*** Begin section ***

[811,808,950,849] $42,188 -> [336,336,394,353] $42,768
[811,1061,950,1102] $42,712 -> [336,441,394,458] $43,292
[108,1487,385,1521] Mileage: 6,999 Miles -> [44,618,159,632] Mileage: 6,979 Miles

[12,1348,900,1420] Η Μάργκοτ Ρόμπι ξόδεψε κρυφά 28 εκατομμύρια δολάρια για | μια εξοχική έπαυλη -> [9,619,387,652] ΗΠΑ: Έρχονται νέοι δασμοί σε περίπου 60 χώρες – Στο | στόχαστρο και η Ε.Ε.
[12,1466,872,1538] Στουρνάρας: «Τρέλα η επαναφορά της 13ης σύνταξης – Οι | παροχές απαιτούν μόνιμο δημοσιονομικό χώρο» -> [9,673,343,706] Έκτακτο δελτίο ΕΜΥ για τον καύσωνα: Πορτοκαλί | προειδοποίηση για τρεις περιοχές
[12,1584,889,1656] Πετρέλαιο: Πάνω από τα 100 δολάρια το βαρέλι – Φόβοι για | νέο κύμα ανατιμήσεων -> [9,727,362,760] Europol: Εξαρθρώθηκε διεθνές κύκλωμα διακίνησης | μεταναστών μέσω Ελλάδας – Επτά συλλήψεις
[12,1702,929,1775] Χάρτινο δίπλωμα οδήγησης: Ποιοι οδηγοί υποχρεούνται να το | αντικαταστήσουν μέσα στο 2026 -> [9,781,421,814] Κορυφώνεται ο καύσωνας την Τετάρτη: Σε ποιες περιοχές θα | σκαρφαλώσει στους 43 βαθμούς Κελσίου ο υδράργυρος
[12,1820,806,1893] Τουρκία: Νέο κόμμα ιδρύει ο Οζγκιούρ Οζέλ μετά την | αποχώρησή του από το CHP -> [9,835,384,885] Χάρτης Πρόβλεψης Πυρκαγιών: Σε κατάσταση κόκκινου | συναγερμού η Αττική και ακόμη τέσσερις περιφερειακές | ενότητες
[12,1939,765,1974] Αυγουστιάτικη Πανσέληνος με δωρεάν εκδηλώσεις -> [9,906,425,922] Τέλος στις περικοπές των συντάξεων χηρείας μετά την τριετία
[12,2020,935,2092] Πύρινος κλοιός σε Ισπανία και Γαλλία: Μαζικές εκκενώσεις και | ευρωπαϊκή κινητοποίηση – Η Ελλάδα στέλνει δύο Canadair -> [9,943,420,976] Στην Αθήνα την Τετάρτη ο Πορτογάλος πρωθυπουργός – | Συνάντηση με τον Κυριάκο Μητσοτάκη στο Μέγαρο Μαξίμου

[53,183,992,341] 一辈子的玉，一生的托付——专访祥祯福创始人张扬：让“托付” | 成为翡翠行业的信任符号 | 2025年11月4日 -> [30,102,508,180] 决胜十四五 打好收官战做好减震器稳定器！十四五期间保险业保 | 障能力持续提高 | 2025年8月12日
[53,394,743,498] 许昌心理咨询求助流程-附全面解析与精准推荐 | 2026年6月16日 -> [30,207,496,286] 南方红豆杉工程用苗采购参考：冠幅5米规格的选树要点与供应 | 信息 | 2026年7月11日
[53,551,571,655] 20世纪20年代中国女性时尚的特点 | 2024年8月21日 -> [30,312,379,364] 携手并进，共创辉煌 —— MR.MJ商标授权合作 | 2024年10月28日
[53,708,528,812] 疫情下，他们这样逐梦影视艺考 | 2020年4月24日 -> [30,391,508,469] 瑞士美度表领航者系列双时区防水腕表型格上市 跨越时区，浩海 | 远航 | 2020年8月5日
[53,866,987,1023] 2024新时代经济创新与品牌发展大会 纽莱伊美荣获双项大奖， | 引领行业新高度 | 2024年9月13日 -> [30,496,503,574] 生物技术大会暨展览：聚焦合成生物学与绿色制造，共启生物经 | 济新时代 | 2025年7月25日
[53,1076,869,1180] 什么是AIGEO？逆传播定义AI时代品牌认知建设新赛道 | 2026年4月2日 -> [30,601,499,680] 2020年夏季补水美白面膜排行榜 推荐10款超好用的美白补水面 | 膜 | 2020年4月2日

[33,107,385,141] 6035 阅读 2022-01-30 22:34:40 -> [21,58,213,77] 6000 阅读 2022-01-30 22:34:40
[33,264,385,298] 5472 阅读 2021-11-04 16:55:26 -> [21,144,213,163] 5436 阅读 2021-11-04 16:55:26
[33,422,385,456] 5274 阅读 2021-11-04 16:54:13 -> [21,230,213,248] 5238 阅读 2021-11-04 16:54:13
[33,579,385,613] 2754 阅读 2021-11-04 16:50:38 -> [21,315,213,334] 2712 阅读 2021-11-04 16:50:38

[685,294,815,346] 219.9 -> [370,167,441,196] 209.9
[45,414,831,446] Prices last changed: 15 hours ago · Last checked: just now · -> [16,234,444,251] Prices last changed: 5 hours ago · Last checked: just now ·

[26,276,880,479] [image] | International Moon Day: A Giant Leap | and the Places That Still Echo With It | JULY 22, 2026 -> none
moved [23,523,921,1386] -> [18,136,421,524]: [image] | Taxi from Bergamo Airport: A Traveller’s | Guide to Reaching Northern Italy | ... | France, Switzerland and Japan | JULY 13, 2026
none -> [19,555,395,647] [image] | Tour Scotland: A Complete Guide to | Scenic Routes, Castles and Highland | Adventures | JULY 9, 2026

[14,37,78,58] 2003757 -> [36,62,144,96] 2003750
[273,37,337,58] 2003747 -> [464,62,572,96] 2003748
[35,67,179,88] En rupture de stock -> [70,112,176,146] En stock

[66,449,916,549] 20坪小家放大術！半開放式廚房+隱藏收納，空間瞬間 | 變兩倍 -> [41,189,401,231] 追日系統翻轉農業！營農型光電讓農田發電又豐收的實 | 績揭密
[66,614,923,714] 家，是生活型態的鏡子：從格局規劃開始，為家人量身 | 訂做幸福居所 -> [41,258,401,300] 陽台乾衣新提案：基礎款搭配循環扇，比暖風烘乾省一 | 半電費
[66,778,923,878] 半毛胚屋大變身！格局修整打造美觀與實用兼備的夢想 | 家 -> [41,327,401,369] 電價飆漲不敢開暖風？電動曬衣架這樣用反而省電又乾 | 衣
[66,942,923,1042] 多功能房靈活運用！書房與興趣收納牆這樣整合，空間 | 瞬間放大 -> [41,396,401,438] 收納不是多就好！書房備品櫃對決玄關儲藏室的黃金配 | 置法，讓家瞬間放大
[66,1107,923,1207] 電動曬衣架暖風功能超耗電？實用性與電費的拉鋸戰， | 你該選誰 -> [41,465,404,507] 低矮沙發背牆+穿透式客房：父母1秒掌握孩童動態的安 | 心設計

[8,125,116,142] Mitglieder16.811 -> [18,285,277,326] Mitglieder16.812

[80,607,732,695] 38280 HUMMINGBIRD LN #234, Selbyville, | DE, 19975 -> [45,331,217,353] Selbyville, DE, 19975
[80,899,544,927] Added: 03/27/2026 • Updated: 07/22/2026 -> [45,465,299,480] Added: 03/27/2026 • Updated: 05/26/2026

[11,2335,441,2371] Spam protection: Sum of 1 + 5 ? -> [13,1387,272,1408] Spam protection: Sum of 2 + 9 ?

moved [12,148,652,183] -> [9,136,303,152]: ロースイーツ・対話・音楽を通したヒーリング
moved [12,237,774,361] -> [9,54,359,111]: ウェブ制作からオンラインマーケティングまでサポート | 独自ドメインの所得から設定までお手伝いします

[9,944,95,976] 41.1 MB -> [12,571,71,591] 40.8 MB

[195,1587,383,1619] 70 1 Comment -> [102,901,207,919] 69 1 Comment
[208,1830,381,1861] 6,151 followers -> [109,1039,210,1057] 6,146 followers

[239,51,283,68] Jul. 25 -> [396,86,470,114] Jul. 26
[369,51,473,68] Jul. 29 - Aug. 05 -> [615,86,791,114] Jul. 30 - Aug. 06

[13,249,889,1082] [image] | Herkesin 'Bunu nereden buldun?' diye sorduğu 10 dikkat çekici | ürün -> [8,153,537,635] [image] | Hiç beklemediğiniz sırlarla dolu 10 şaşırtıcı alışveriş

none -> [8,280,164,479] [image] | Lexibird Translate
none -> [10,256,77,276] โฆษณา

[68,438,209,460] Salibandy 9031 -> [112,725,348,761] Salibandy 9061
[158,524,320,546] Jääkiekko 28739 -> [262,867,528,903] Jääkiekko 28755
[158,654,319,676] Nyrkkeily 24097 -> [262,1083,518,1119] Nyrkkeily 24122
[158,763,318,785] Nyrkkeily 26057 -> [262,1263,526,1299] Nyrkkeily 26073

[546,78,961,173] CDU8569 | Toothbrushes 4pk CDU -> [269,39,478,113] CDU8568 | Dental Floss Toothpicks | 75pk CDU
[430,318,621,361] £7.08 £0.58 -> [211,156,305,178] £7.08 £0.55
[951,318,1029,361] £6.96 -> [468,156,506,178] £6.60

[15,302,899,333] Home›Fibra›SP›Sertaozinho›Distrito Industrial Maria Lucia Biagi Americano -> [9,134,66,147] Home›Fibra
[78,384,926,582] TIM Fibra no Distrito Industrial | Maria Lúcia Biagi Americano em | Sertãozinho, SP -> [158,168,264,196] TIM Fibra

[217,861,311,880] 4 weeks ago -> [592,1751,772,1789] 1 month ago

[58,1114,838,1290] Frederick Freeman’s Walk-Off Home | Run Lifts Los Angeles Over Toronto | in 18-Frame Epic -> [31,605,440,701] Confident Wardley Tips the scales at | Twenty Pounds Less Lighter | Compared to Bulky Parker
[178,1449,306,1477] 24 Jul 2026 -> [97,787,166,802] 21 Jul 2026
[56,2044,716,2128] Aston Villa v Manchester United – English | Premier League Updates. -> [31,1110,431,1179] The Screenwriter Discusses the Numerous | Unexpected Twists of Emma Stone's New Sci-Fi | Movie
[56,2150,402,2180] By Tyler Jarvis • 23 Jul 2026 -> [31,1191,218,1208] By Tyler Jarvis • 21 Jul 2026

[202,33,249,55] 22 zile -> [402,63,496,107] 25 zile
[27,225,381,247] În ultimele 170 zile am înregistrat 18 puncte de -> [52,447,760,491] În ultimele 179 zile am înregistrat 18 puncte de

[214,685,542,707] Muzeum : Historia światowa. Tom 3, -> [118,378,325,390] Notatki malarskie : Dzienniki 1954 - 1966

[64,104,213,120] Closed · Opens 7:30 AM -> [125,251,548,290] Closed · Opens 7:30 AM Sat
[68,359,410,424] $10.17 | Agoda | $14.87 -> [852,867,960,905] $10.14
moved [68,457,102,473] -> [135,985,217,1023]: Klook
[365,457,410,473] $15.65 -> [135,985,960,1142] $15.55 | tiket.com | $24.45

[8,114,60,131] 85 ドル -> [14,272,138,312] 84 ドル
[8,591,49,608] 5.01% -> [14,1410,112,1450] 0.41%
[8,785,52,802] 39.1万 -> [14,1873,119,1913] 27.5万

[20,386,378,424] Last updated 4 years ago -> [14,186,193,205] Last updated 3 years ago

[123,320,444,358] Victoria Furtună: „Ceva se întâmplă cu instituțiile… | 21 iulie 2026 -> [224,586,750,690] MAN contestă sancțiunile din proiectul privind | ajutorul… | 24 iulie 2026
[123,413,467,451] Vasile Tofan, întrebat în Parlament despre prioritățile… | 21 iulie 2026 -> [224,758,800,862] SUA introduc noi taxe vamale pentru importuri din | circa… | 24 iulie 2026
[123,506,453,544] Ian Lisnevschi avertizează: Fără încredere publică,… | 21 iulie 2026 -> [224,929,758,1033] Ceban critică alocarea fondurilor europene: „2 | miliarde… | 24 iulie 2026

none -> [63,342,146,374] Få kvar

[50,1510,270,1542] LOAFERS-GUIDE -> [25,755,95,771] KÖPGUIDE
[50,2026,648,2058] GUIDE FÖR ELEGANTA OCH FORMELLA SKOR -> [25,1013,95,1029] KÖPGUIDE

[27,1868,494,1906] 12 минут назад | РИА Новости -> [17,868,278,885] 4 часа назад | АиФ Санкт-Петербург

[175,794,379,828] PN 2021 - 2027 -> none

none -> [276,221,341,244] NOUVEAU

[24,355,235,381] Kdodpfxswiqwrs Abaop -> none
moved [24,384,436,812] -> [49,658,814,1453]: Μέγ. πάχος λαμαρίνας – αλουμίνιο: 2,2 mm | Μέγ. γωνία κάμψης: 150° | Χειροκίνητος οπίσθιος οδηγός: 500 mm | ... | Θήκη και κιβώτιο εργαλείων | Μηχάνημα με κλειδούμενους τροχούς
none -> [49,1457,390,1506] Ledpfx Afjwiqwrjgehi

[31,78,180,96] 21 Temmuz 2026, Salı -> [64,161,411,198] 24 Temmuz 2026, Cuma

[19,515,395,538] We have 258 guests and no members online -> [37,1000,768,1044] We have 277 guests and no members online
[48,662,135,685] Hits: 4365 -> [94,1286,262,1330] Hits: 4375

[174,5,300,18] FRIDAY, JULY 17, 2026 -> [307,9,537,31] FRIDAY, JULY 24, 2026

*** End section ***

» Goal of the exercise: What is needed is every line of the records above that contains the word "KÖPGUIDE".

» Output:
[50,1510,270,1542] LOAFERS-GUIDE -> [25,755,95,771] KÖPGUIDE
[50,2026,648,2058] GUIDE FÖR ELEGANTA OCH FORMELLA SKOR -> [25,1013,95,1029] KÖPGUIDE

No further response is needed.